PROBLEM TO SOLVE:
Reproduce all the records word for word. Omit images.

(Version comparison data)
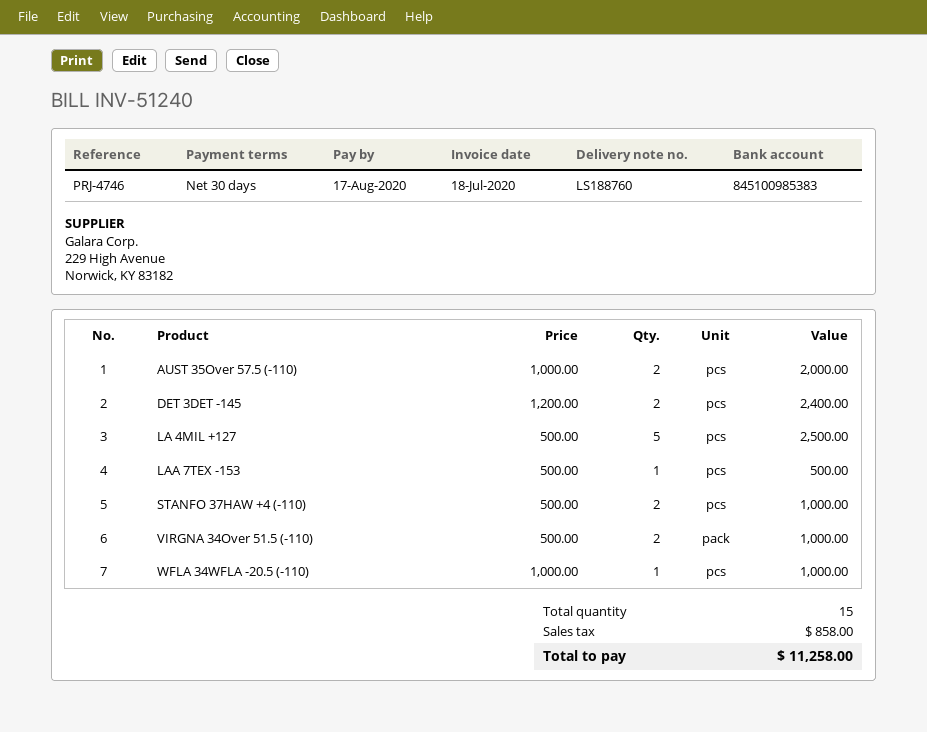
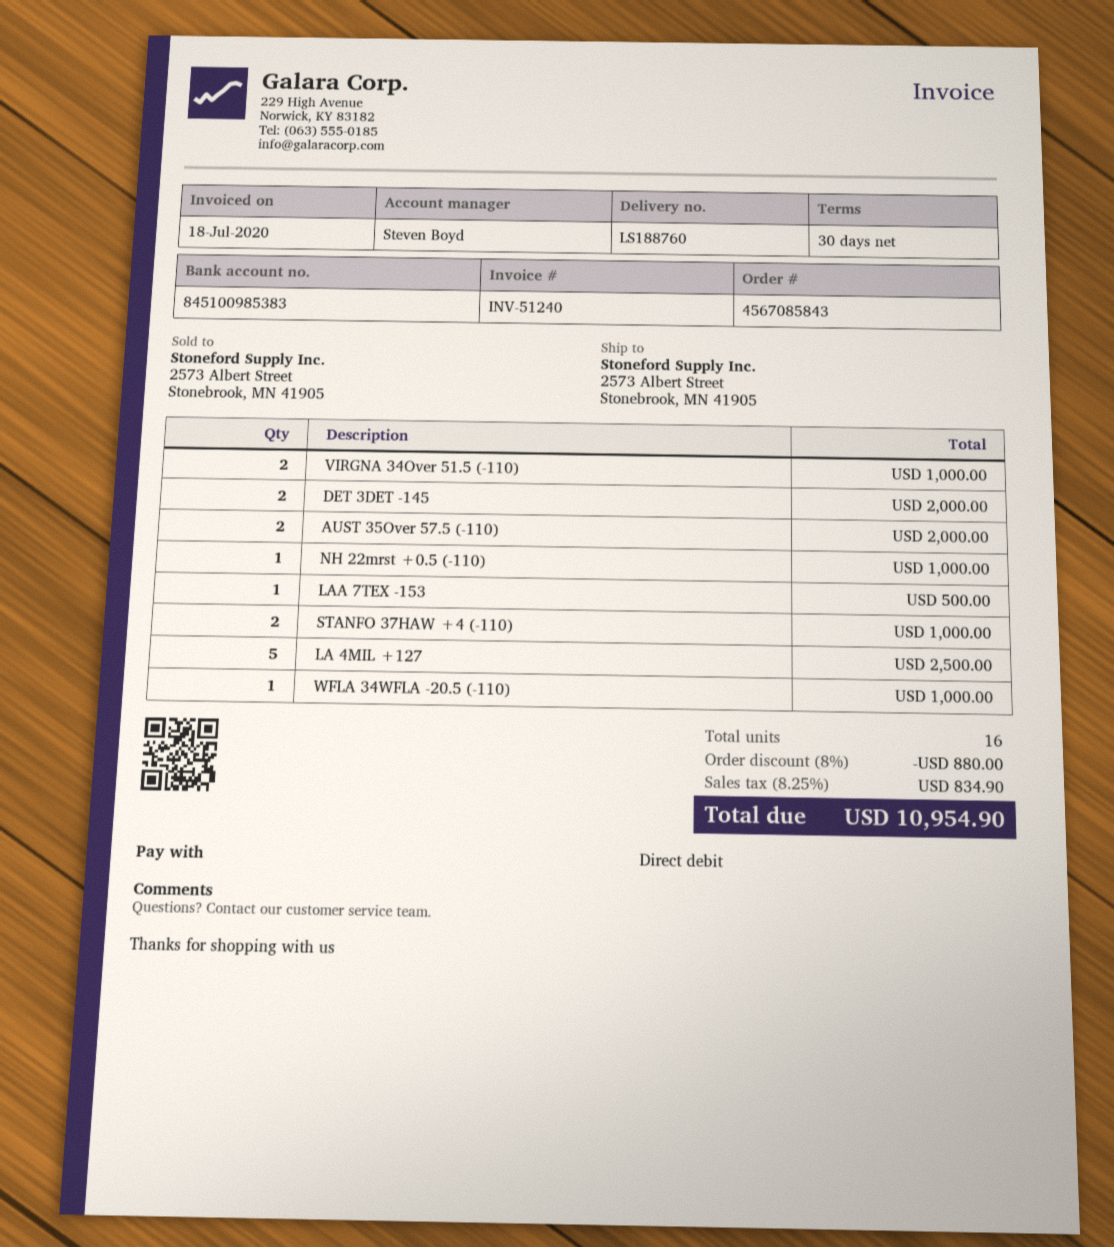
DET 3DET -145: 2 for 2400.00 -> 2 for 2000.00
NH 22mrst +0.5 (-110): none -> 1 for 1000.00
total quantity: 15 -> 16
discount: none -> 8% = 880.00
tax: 858.00 -> 834.90
total: 11258.00 -> 10954.90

COMPLETED EXERCISE:
DET 3DET -145: 2 for 2400.00 -> 2 for 2000.00
NH 22mrst +0.5 (-110): none -> 1 for 1000.00
total quantity: 15 -> 16
discount: none -> 8% = 880.00
tax: 858.00 -> 834.90
total: 11258.00 -> 10954.90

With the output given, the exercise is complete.